The news comes as animal welfare activists have been pressuring Tyson to move away from cramped cages for pregnant pigs, but the Springdale, Ark.-based company said its latest move is not in response to actions from the Humane Society of the United States or other organizations.
“We know more consumers want assurance their food is being produced responsibly, and we think two important ways to do that are by conducting on-farm audits while also continuing to research ways to improve how farm animals are raised,” Tyson president and CEO Donnie Smith said in a statement.
Audits have already begun on some of the 3,000 independent hog farms that supply the company with pork. Tyson said it plans to expand the program to include chicken and cattle farms by January 2014.
Auditors visiting the farms will check on things such as animals’ access to food and water and proper human-animal interaction.
NYC sued over rules on sugary drinks
NEW YORK – Soda makers, restaurateurs and other businesses sued Friday to try to block the city’s unprecedented move to restrict sales of super-sized, sugary drinks, an effort the city called a coup for public health but the businesses view as wrong-minded meddling.
“For the first time, they’re telling New Yorkers how much of certain safe and lawful beverages they can drink. … It’s unfair, it’s inequitable and it’s illegal,” said Caroline Starke, a spokeswoman for the plaintiffs. They include the American Beverage Association, the National Restaurant Association, a soft drink workers union and groups representing interests ranging from movie theater owners to Korean-American grocers.
A spokesman for Mayor Michael Bloomberg, the regulation’s chief champion, called the lawsuit a groundless effort to stop a groundbreaking policy.

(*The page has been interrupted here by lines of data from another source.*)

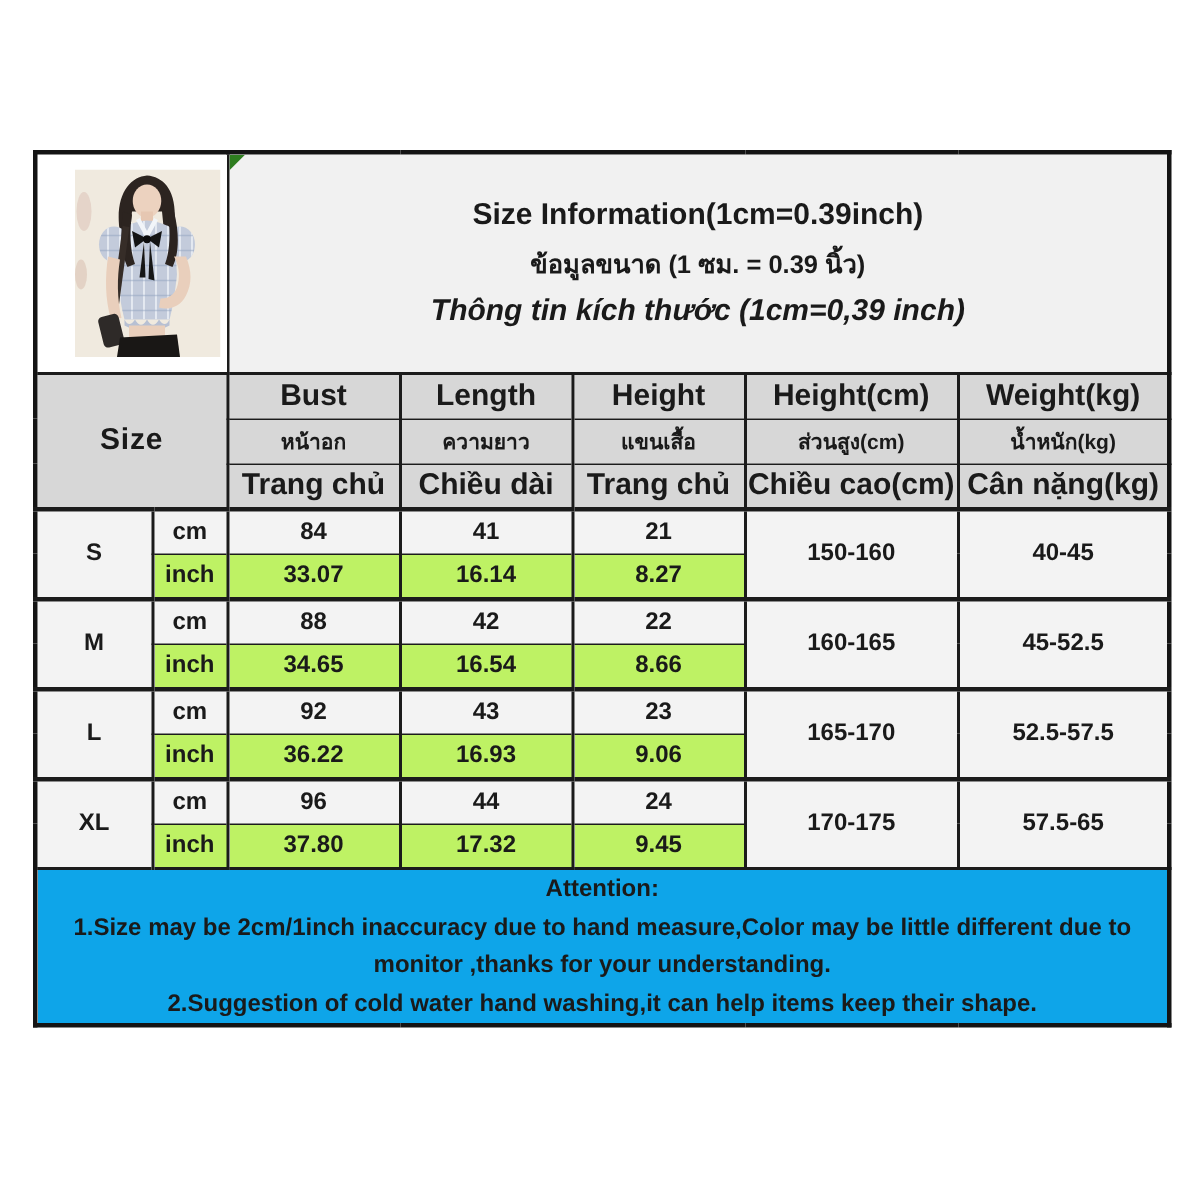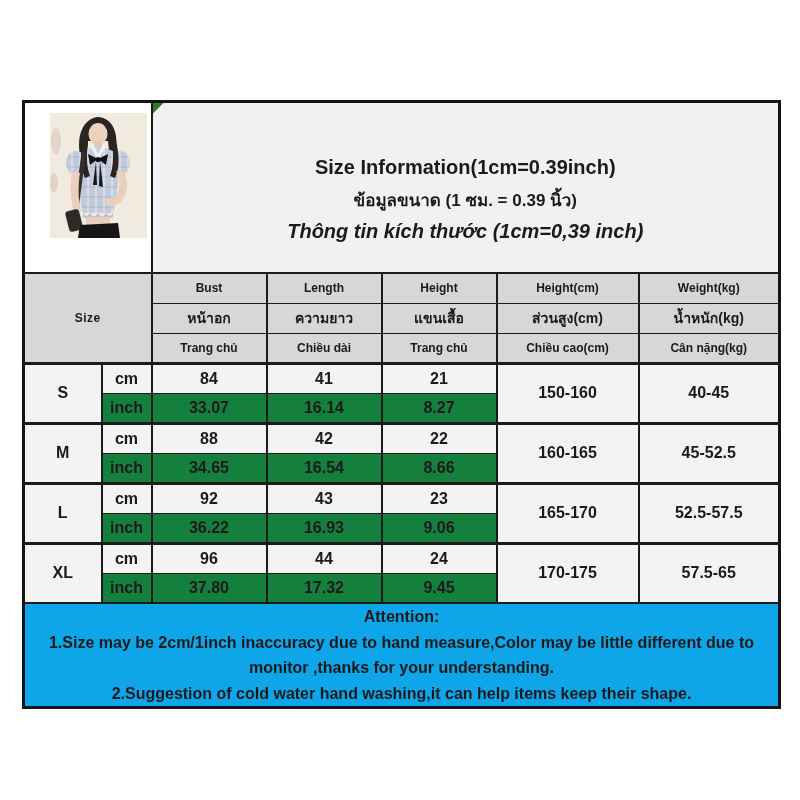--- a/index.html
+++ b/index.html
@@ -16,7 +16,7 @@
   td.img-cell svg{position:absolute;left:25px;top:10px;}
   td.title-cell{background:#f1f1f1;position:relative;}
   .title-stack{display:flex;flex-direction:column;justify-content:center;align-items:center;
-    height:145px;gap:7px;margin-top:24px;}
+    height:145px;gap:7px;}
   .t-en{font-size:20px;}
   .t-th{font-size:17px;}
   .t-vi{font-size:20px;font-style:italic;}

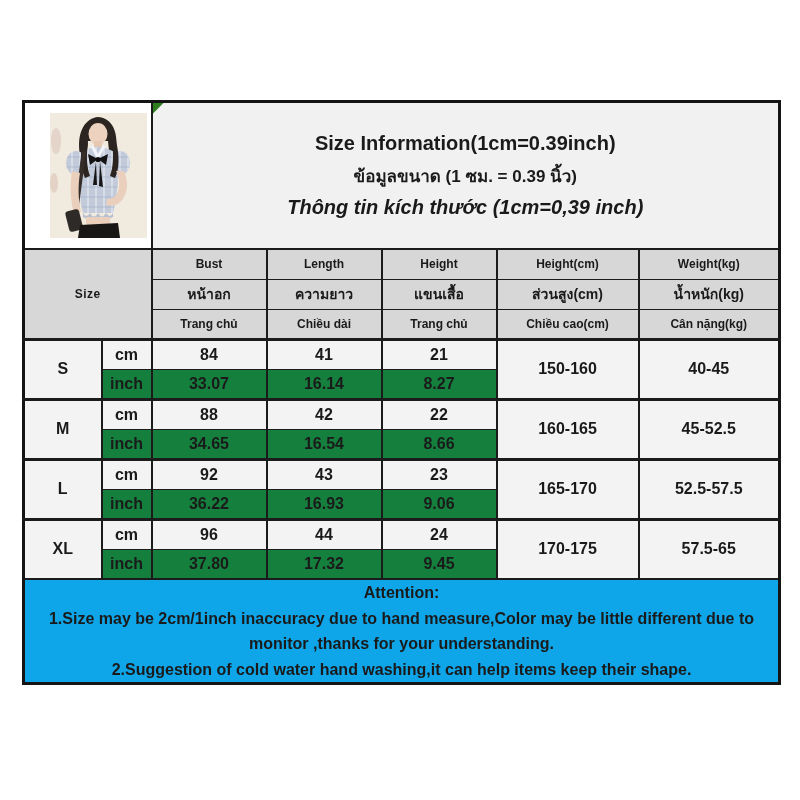--- a/index.html
+++ b/index.html
@@ -24,7 +24,7 @@
     clip-path:polygon(0 0,100% 0,0 100%);}
 
   
-  tr.hdr td{background:#d7d7d7;font-size:12px;}
+  tr.hdr td{background:#d7d7d7;font-size:20px;}
   td.size-cell{background:#d7d7d7;font-size:28px;letter-spacing:0.5px;}
   tr.hdr-r1 td{border-bottom-width:1px;}
   tr.hdr-r2 td{border-top-width:1px;border-bottom-width:1px;font-size:14px;}

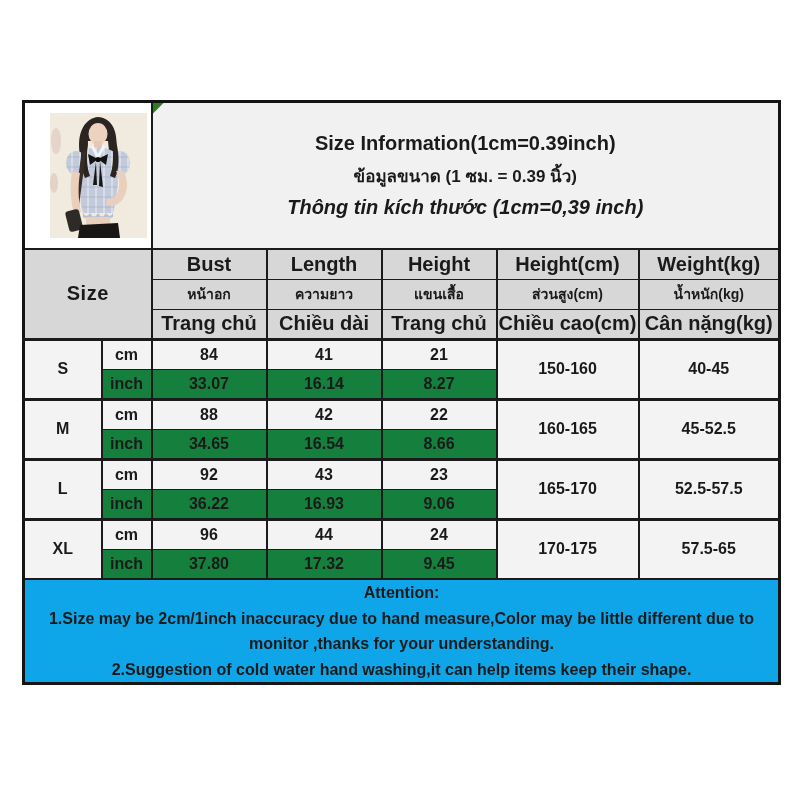--- a/index.html
+++ b/index.html
@@ -32,7 +32,7 @@
 
   
   tr.cm-row td{border-top-width:3px;border-bottom-width:1px;background:#f3f3f3;}
-  tr.inch-row td{border-top-width:1px;background:#15803d;}
+  tr.inch-row td{border-top-width:1px;background:#bef264;}
   td.size-label{background:#e3e3e3;font-size:16px;}
   td.unit{font-size:15px;}
   td.hw{background:#efefef;font-size:15.5px;}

“This predictable, yet baseless, lawsuit fortunately will help put an even greater spotlight on the obesity epidemic,” said the spokesman, Marc LaVorgna, who noted that the city also won fights over outlawing smoking in bars and offices and forcing fast-food restaurants to list calorie counts on their menus.
Report: Regulators close to suing Google
WASHINGTON – A news report says federal regulators are moving closer to suing Google over allegations that the company has abused its dominance of Internet search to stifle competition and drive up online advertising prices.
The New York Times reported Friday that staff members at the Federal Trade Commission are preparing to recommend that the agency file an antitrust lawsuit against the search giant.
The Times cited unnamed people briefed on the FTC’s investigation.
The agency has been investigating Google’s business practices. The probe was triggered by complaints that Google Inc. has been highlighting its peripheral services in its influential search results and relegating offerings from its rivals to the back pages.
In a statement Friday, Google said it is happy to answer any questions that regulators have about its business.